O presidente eleito da Câmara de Lisboa anunciou hoje, no seu discurso de posse, a aquisição de novos elétricos, a construção de seis centros de saúde e a aprovação de uma unidade para a ampliação de zonas de escritórios.

Falando em "medidas emblemáticas" num discurso onde deixou cinco compromissos para a governação da cidade, Fernando Medina (eleito pelo PS) anunciou que irá apresentar ao executivo "no primeiro trimestre de 2018" um concurso para a "aquisição de 30 novos elétricos".

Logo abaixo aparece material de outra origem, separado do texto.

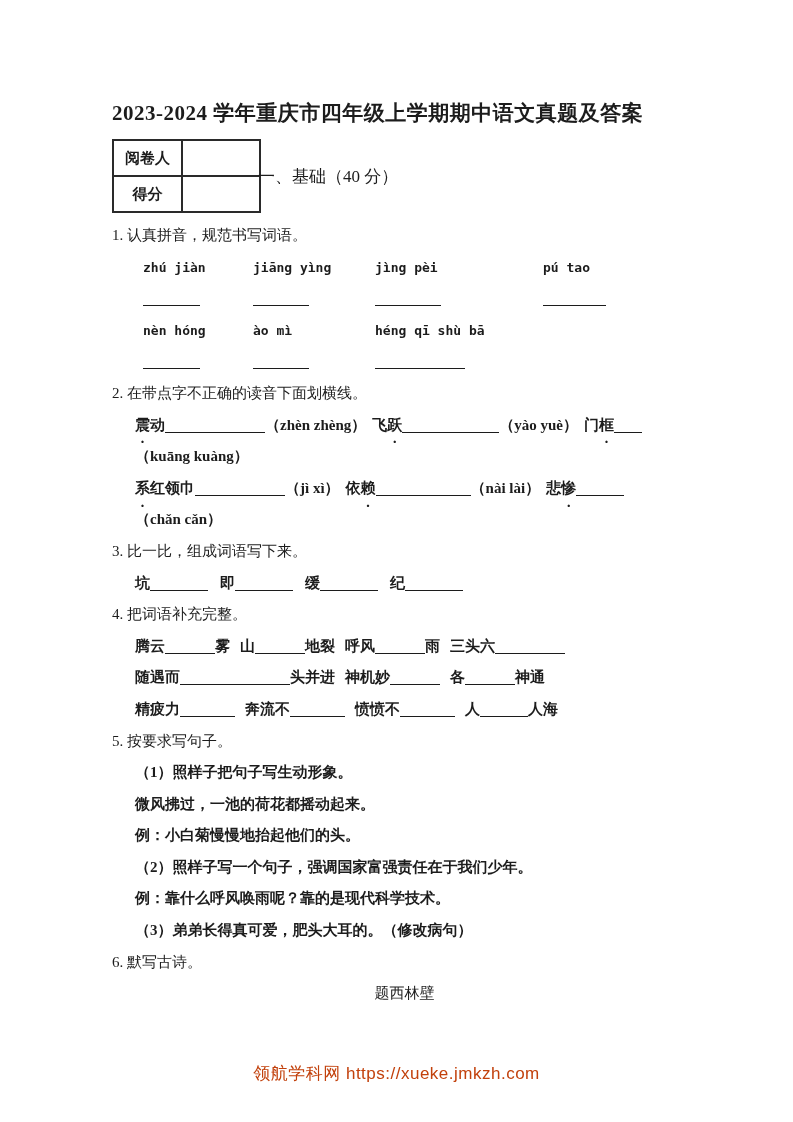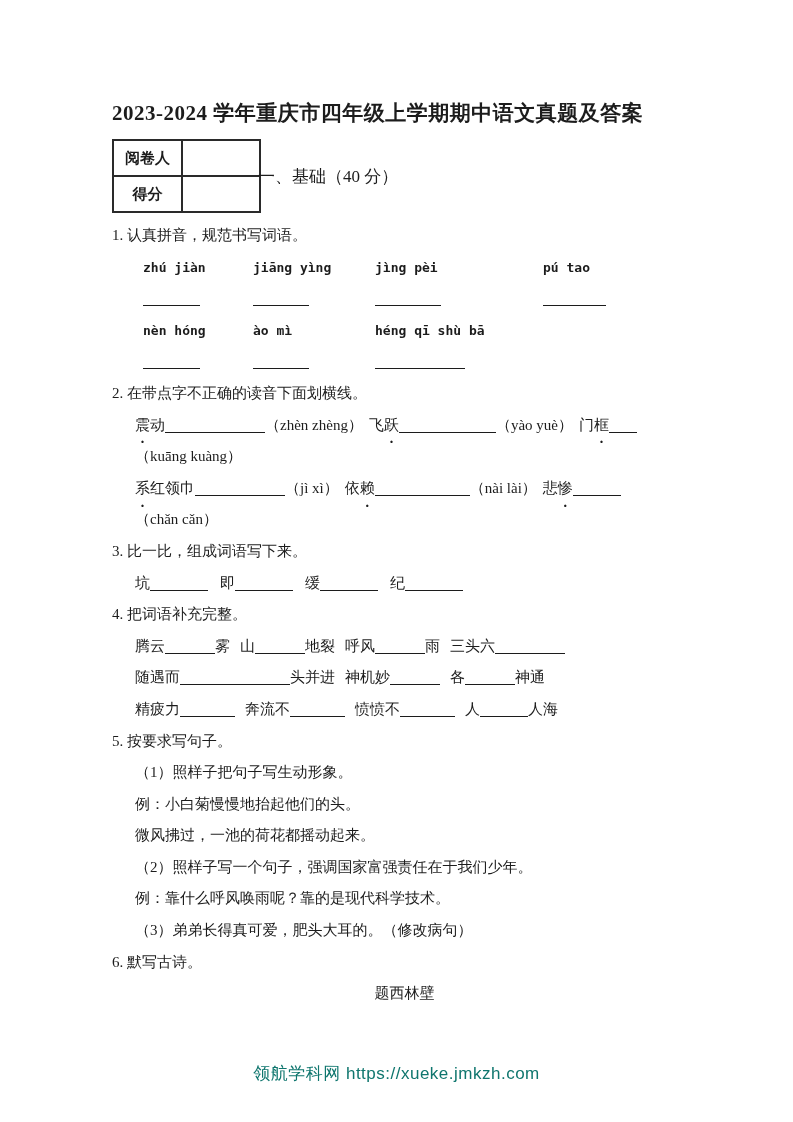"震动 （zhèn zhèng） 飞跃 （yào" .ind { font-weight: none -> bold }
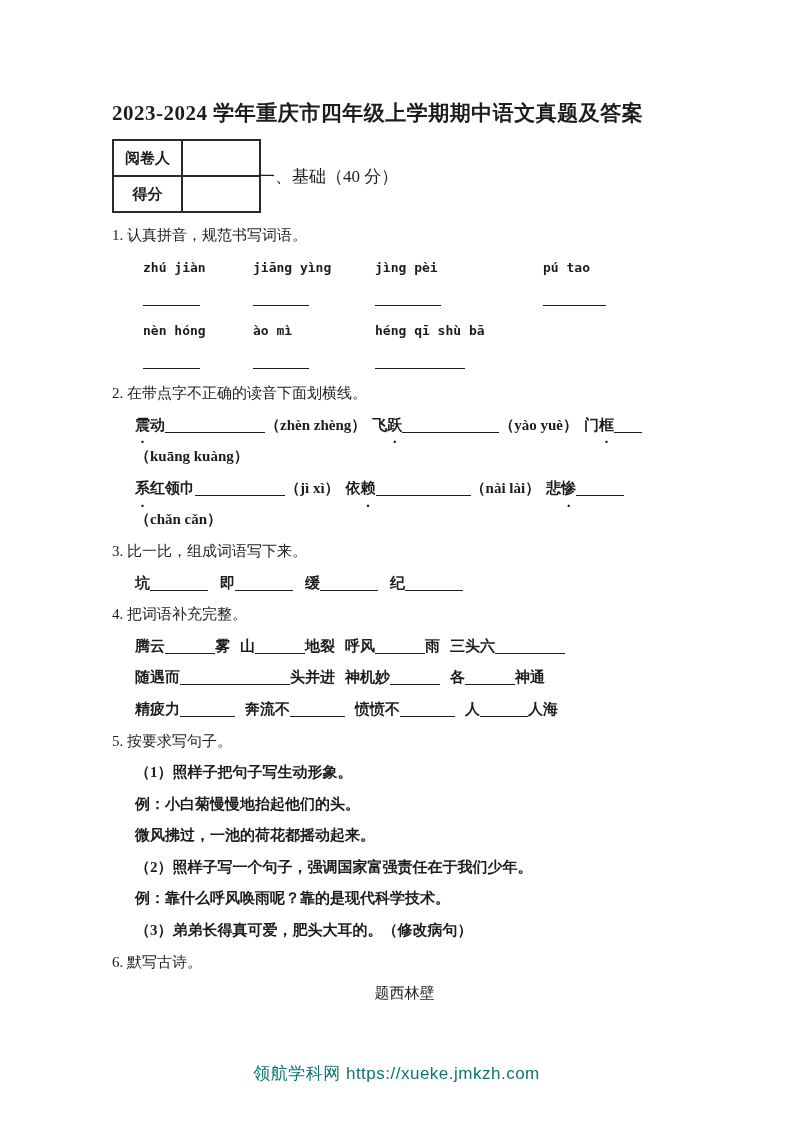"例：小白菊慢慢地抬起他们的头。" div.line { order: before "微风拂过，一池的荷花都摇动起来。" -> after "微风拂过，一池的荷花都摇动起来。" }
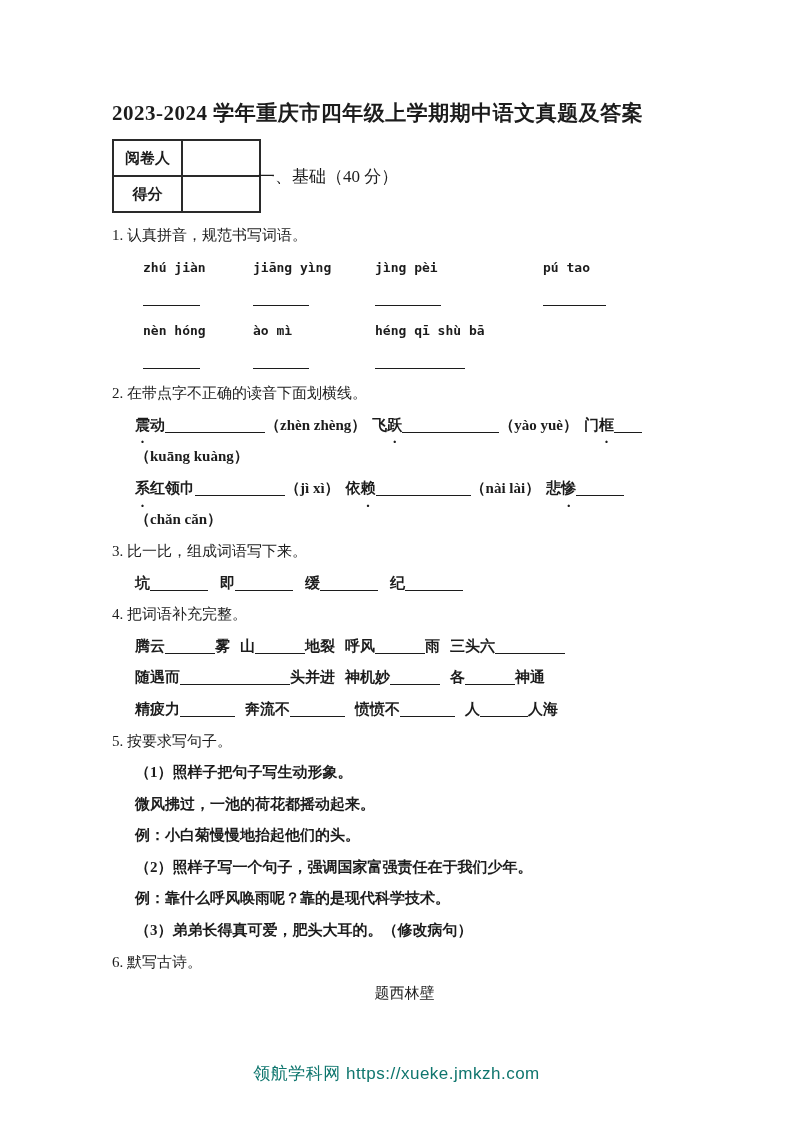"领航学科网 https://xueke.jmkzh.com" .watermark { color: #0f766e -> #c2410c }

Esta medida tem como objetivo "a extensão do 15 a Santa Apolónia, a recuperação do 24 entre o Cais do Sodré e Campolide e o início de uma nova fase de expansão da rede na cidade", explicou.

No discurso, Fernando Medina apontou também para "o primeiro semestre de 2018" o concurso para a "construção dos primeiros seis centros de saúde de nova geração", que deverão ser "modernos, com meios de diagnóstico e terapia, capazes de assegurar cuidados de qualidade a todos".

Para o primeiro trimestre do próximo ano, a Câmara de Lisboa deverá aprovar "a unidade de projeto para a rápida ampliação das zonas de escritórios, bem como as principais zonas de desenvolvimento" da cidade.

Para o mesmo período está prevista também uma parceria com a Santa Casa da Misericórdia de Lisboa, no sentido de criar "unidades de creches e para idosos", acrescentou.

Diálogo à esquerda continua

No final da cerimónia de posse, Fernando Medina assumiu  que ainda decorre o diálogo "à esquerda" por forma a encontrar uma "plataforma mais permanente de entendimentos", já que o PS não conseguiu alcançar a maioria absoluta.

Neste momento estamos a dialogar, a ver se é possível estabelecer uma plataforma mais permanente de entendimentos ao longo do mandato, ou se esses entendimentos terão de ocorrer de forma mais pontual ao longo do mandato", especificou.

Apesar de ter afirmado que "o debate ainda não está concluído", o autarca não quis apontar um prazo para o fim das negociações.

Com um executivo de 17 eleitos, o PS necessitaria de mais um vereador para ter maioria.

Nos dias após as autárquicas, tanto PS como BE mostraram-se disponíveis para chegarem a um entendimento, tendo mesmo sido anunciadas conversações entre os dois partidos.

Quanto ao PCP, Medina admitiu hoje que "infelizmente não se mostrou disponível para um acordo mais permanente de governação da cidade" e que, por isso, "não houve negociação".

Questionado sobre um possível acordo à direita, o socialista advogou que "não é viável dadas as diferenças do programa e projetos político".

Mesmo havendo entendimentos à esquerda, eu procurarei sempre governar a Câmara procurando abrangência nas decisões que vamos tomando, incluindo, claro, nos partidos à nossa direita", vincou, elencando que, para a execução do programa que apresentou, os entendimentos poderão vir da esquerda nuns aspetos e da direita noutros.

Questionado sobre quais pastas irá atribuir a cada vereador, Medina foi taxativo: "quando for o tempo de falar sobre isso, falarei".